Pas un mètre de territoire n’échappe à leur vigilance et en 2009 un touriste français distrait avait même eu le bras cassé pour avoir empiété sur un emplacement de stationnement. Au cours des dernières années, les incidents ont été si nombreux qu’un site internet est entièrement dédié aux exploits de ces irréductibles chauffeurs siamois qui ont aussi les honneurs de la presse internationale. En 2010 le Sydney Morning Herald notait qu’un trajet de 40 kilomètres entre l’aéroport de Phuket et la plage de Patong était aussi onéreux qu’un voyage en autocar jusqu’à Bangkok, 850 kilomètres au nord.
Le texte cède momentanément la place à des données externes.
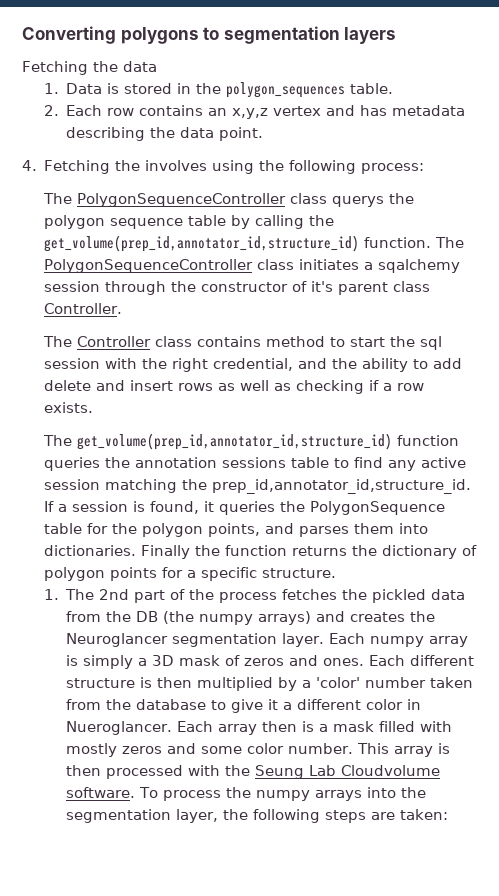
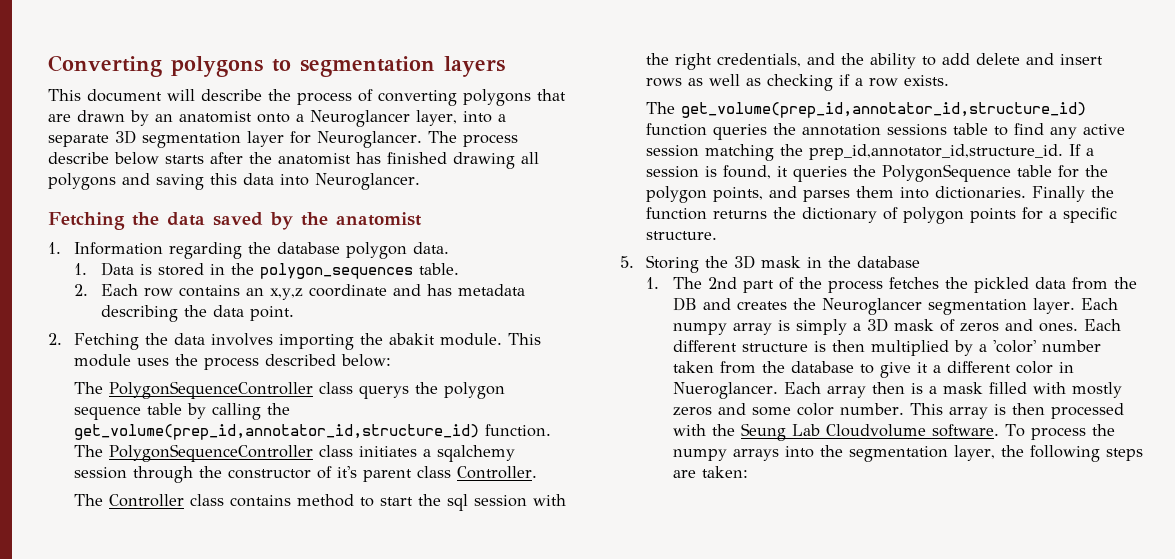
- Fetching the data
+ This document will describe the process of converting polygons that are drawn by an anatomist onto a Neuroglancer layer, into a separate 3D segmentation layer for Neuroglancer. The process describe below starts after the anatomist has finished drawing all polygons and saving this data into Neuroglancer.
+ Fetching the data saved by the anatomist
+ 1. Information regarding the database polygon data.
- 2. Each row contains an x,y,z vertex and has metadata describing the data point.
+ 2. Each row contains an x,y,z coordinate and has metadata describing the data point.
- 4. Fetching the involves using the following process:
+ 2. Fetching the data involves importing the abakit module. This module uses the process described below:
- The Controller class contains method to start the sql session with the right credential, and the ability to add delete and insert rows as well as checking if a row exists.
+ The Controller class contains method to start the sql session with the right credentials, and the ability to add delete and insert rows as well as checking if a row exists.
+ 5. Storing the 3D mask in the database
- 1. The 2nd part of the process fetches the pickled data from the DB (the numpy arrays) and creates the Neuroglancer segmentation layer.
+ 1. The 2nd part of the process fetches the pickled data from the DB and creates the Neuroglancer segmentation layer.

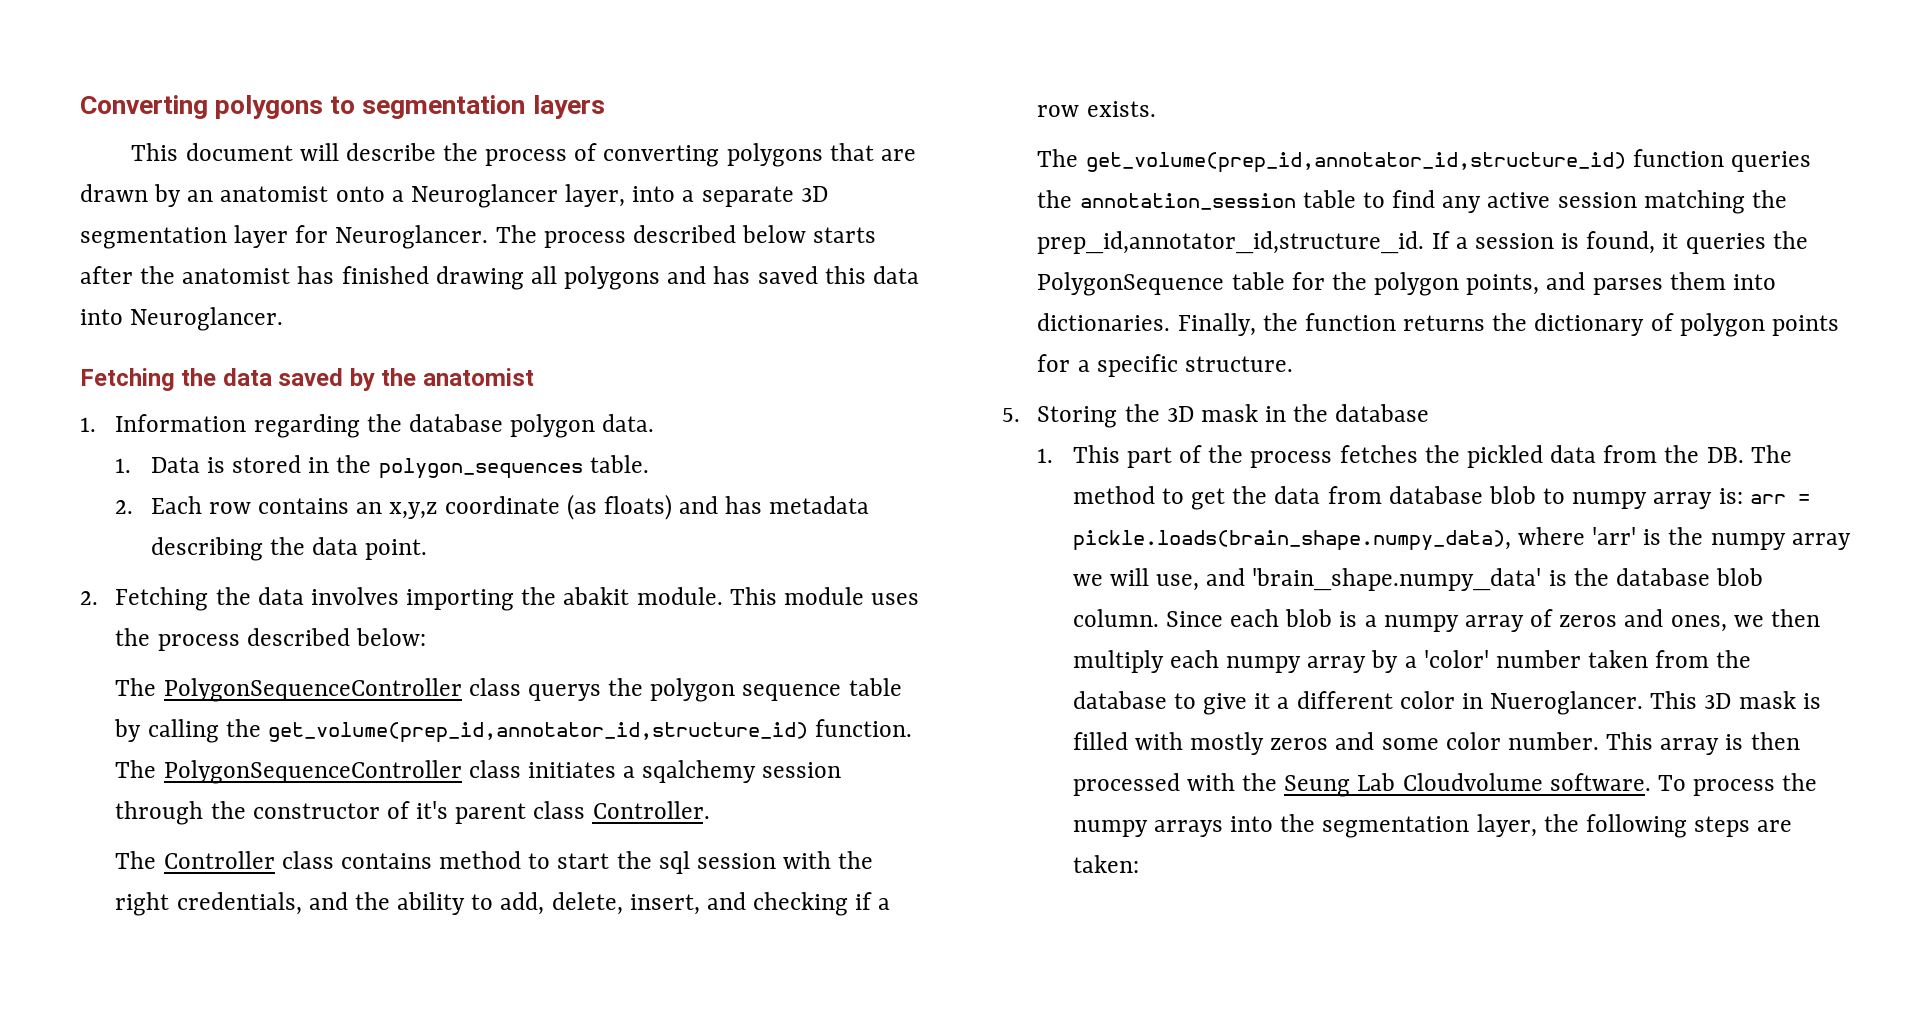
- The process describe below starts after the anatomist has finished drawing all polygons and saving this data into Neuroglancer.
+ The process described below starts after the anatomist has finished drawing all polygons and has saved this data into Neuroglancer.
- 2. Each row contains an x,y,z coordinate and has metadata describing the data point.
+ 2. Each row contains an x,y,z coordinate (as floats) and has metadata describing the data point.
- The Controller class contains method to start the sql session with the right credentials, and the ability to add delete and insert rows as well as checking if a row exists.
+ The Controller class contains method to start the sql session with the right credentials, and the ability to add, delete, insert, and checking if a row exists.
- The get_volume(prep_id,annotator_id,structure_id) function queries the annotation sessions table to find any active session matching the prep_id,annotator_id,structure_id.
+ The get_volume(prep_id,annotator_id,structure_id) function queries the annotation_session table to find any active session matching the prep_id,annotator_id,structure_id.
- Finally the function returns the dictionary of polygon points for a specific structure.
+ Finally, the function returns the dictionary of polygon points for a specific structure.
- 1. The 2nd part of the process fetches the pickled data from the DB and creates the Neuroglancer segmentation layer. Each numpy array is simply a 3D mask of zeros and ones. Each different structure is then multiplied by a 'color' number taken from the database to give it a different color in Nueroglancer.
+ 1. This part of the process fetches the pickled data from the DB. The method to get the data from database blob to numpy array is: arr = pickle.loads(brain_shape.numpy_data), where 'arr' is the numpy array we will use, and 'brain_shape.numpy_data' is the database blob column. Since each blob is a numpy array of zeros and ones, we then multiply each numpy array by a 'color' number taken from the database to give it a different color in Nueroglancer.
- Each array then is a mask filled with mostly zeros and some color number.
+ This 3D mask is filled with mostly zeros and some color number.

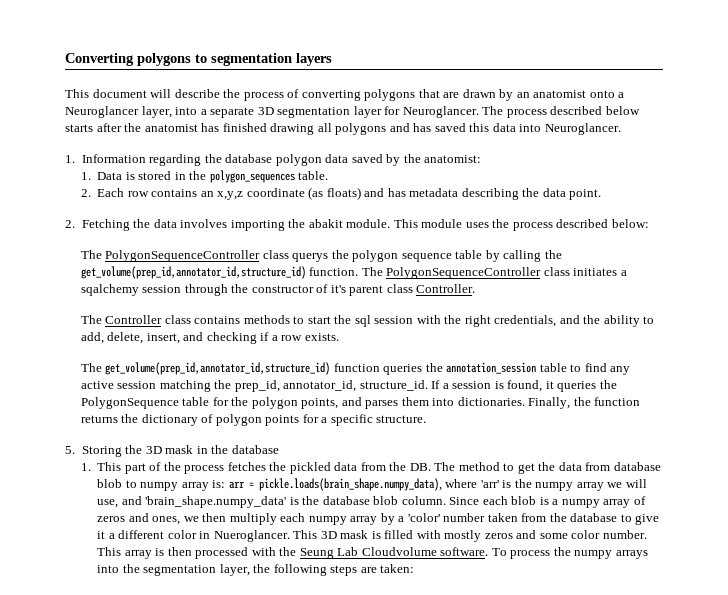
- Fetching the data saved by the anatomist
- 1. Information regarding the database polygon data.
+ 1. Information regarding the database polygon data saved by the anatomist:
- The Controller class contains method to start the sql session with the right credentials, and the ability to add, delete, insert, and checking if a row exists.
+ The Controller class contains methods to start the sql session with the right credentials, and the ability to add, delete, insert, and checking if a row exists.
- The get_volume(prep_id,annotator_id,structure_id) function queries the annotation_session table to find any active session matching the prep_id,annotator_id,structure_id.
+ The get_volume(prep_id,annotator_id,structure_id) function queries the annotation_session table to find any active session matching the prep_id, annotator_id, structure_id.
Le grand quotidien australien soulignait déjà l’incapacité du gouverneur de la province à imposer son autorité et les règles d’un état de droit moderne à une corporation disposant du parrainage occulte de personnes influentes jamais nommées. Malgré cet exemple parmi d’autres d’un anachronisme au parfum féodal, le Programme des Nations unies pour le développement (PNUD) vient de classer le royaume parmi les nations "hautement performantes" aux côtés de la Chine, de l’Indonésie, du Vietnam et de la Malaisie. Cette onction onusienne est relativisée par un sagace éditorialiste thaïlandais. Voranai Vanijaka rappelle combien il est difficile de s’affranchir d’héritages culturels pluricentenaires. "Un alcoolique doit toucher le fond avant d’admettre qu’il est temps de passer au jus d’orange. La Thaïlande n’a pas touché le fond depuis le désastre de la chute d’Ayutthaya en 1767. […] La psyché thaïlandaise est ouverte aux évolutions tout en étant lestée par un bagage culturel qui réduit le changement à un slogan marketing". Selon Voranai les Thaïlandais n’ont pas l’endurance des Européens qui ont touché le fond avec les conflits mondiaux à travers lesquelles le pays du sourire s’est faufilé sans trop de dommages. Et de se justifier avec une pirouette : "Il fait trop chaud sous les tropiques".